Dice Pablo Neruda en los versos inaugurales del soneto LV (Cien sonetos de amor) algo que irriga los capilares de nuestra condición humana: “Espinas, vidrios rotos, enfermedades, llanto/asedian día y noche la miel de los felices/y no sirve la torre, ni el viaje, ni los muros:/la desdicha atraviesa la paz de los dormidos”. La vida de Sugar Ray Robinson, narrada con pulso sincero y emotivo en su autobiografía, padeció los rigores aleves de un destino oprobioso que incluyó la muerte por cáncer de una de sus hermanas, matrimonios desavenidos, padecimiento de Alzheimer en sus últimos días y, aún más, la malhadada premonición de que al promediar el año de 1947 habría de matar a Jimmy Doyle. Él soñó que mataría en el cuadrilátero a Doyle. La desdicha, en efecto, vulneró la paz del dormido. Un sacerdote lo disuadió y entonces Sugar Ray Robinson firmó su destino. Es cierto que Doyle no murió en el ring, pero también es cierto que unos cuantos días después una mano piadosa le cerraría los ojos, abatido por la paliza que le había propinado Robinson.
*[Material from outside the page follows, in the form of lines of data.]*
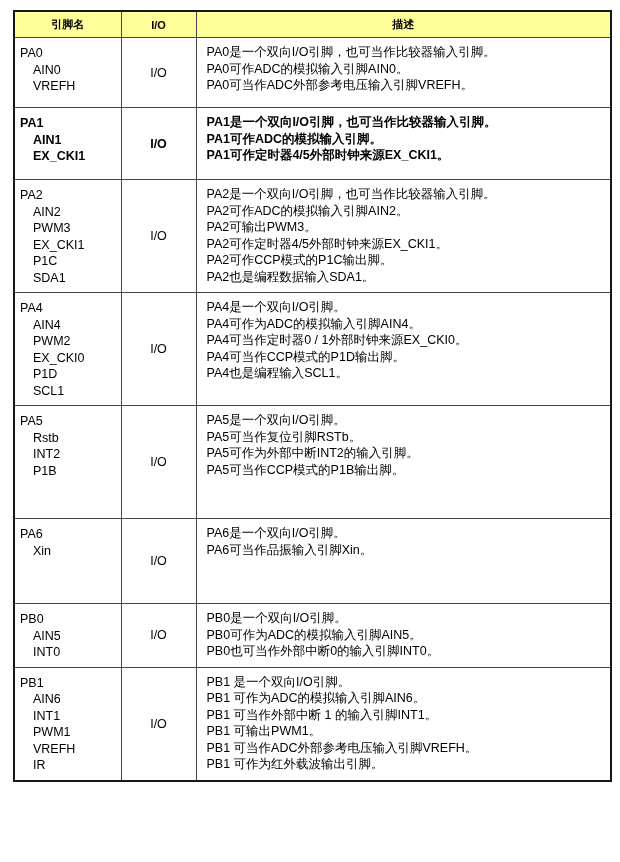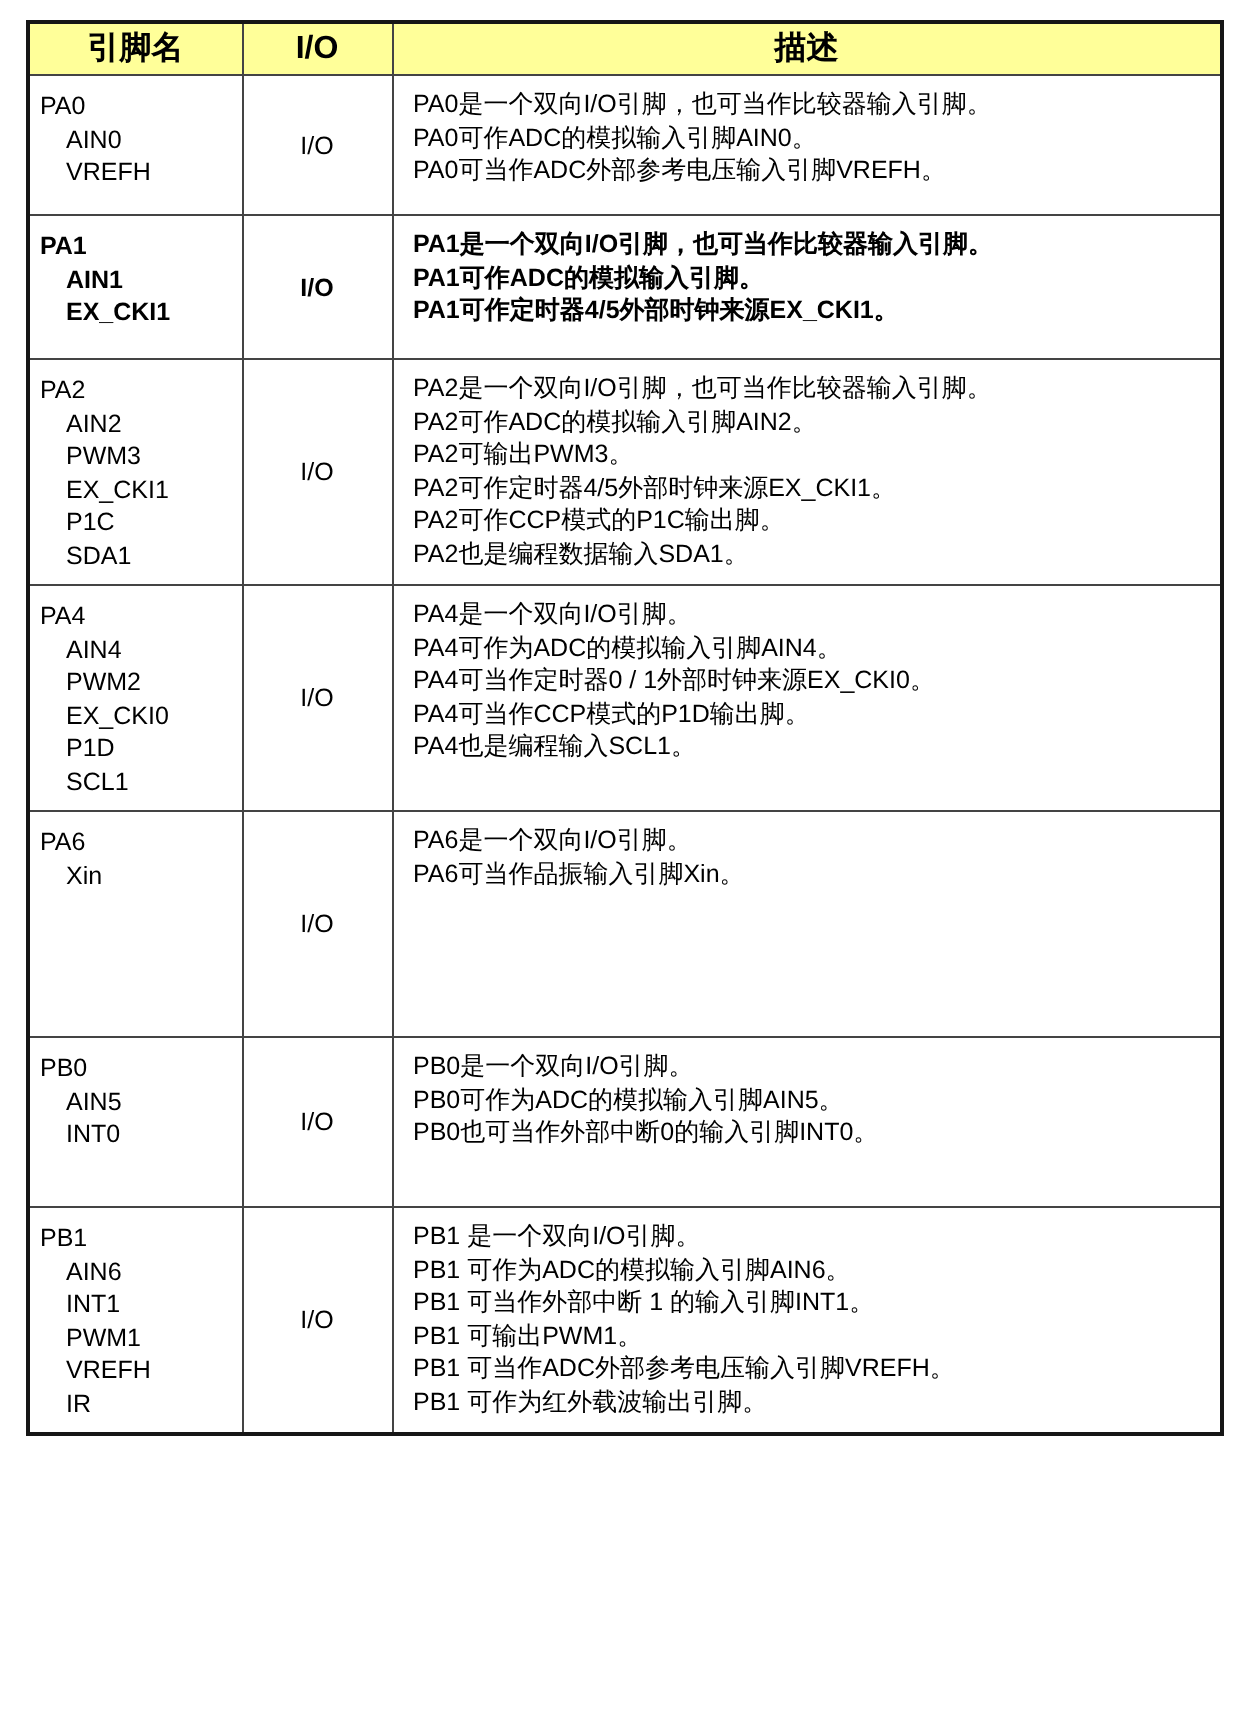--- a/index.html
+++ b/index.html
@@ -34,7 +34,7 @@
 
   th {
     background: var(--header_bg, #FFFF99);
-    font-size: 16px;
+    font-size: 11px;
     font-weight: bold;
     text-align: center;
     height: 23px;

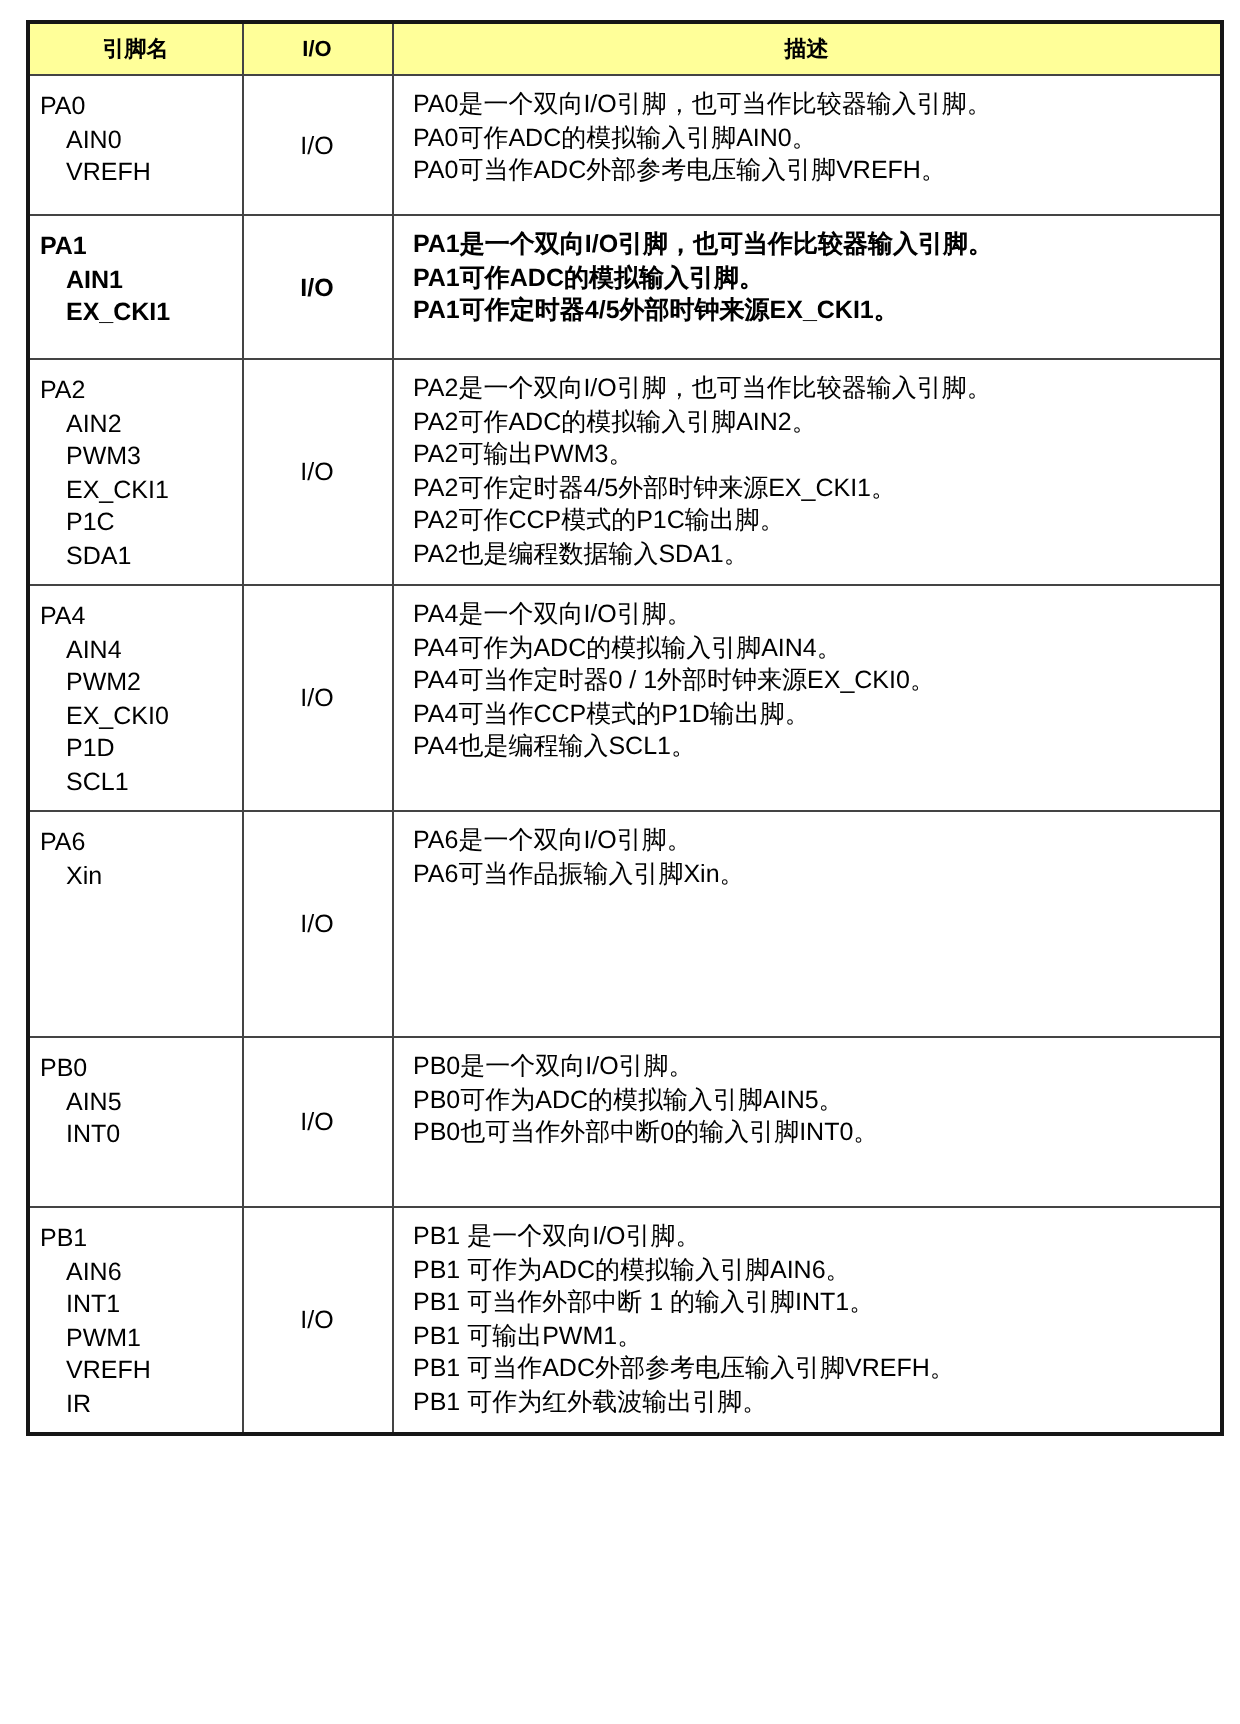--- a/index.html
+++ b/index.html
@@ -159,6 +159,21 @@
           </td>
   </tr>
 
+  <tr class="pin-row">
+    <td class="pins">
+            <div class="pin-line">PA5</div>
+            <div class="pin-line sub">Rstb</div>
+            <div class="pin-line sub">INT2</div>
+            <div class="pin-line sub">P1B</div>
+          </td>
+    <td class="io">I/O</td>
+    <td class="desc">
+            <div class="desc-line">PA5是一个双向I/O引脚。</div>
+            <div class="desc-line">PA5可当作复位引脚RSTb。</div>
+            <div class="desc-line">PA5可作为外部中断INT2的输入引脚。</div>
+            <div class="desc-line">PA5可当作CCP模式的P1B输出脚。</div>
+          </td>
+  </tr>
 
   <tr class="pin-row">
     <td class="pins">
Es difícil trazar en unas cuantas líneas la majestuosidad de uno de los boxeadores  más espectaculares y efectivos de la historia de las categorías wélter, mediana y semi-pesada. Nuestro protagonista fue considerado por nadie menos que Julio Cortázar como “la flor final, donde la más perfecta conciliación del arte y la ciencia se llamó Sugar Ray Robinson” (La vuelta al día en ochenta mundos, tomo II, p. 128). Sé que sus victorias sobre Kid Gavilán y su par de enfrentamientos contra Carmen Basilio fueron joyas de inestimable estirpe. A Basilio, por cierto, le reclamó que le hubiese ganado la distinción del mejor boxeador del año. Una distinción que varias veces condecoró la pechera de quien noqueó  al mítico toro salvaje Jack LaMotta, un sobreviviente que frisa los 95 años y que recuerda con gratitud y cariño mayúsculos al hombre que ganó más de cuatro millones de dólares y que terminó sus días uncido al potro de la miseria. Hoy recuerdo al inmenso Sugar Ray Robinson, ese prodigioso esteta que nos iluminó la vida con sus peripecias sobre el ring y que guió el río de nuestras sonrisas hacia el más profundo mar de la verdadera alegría.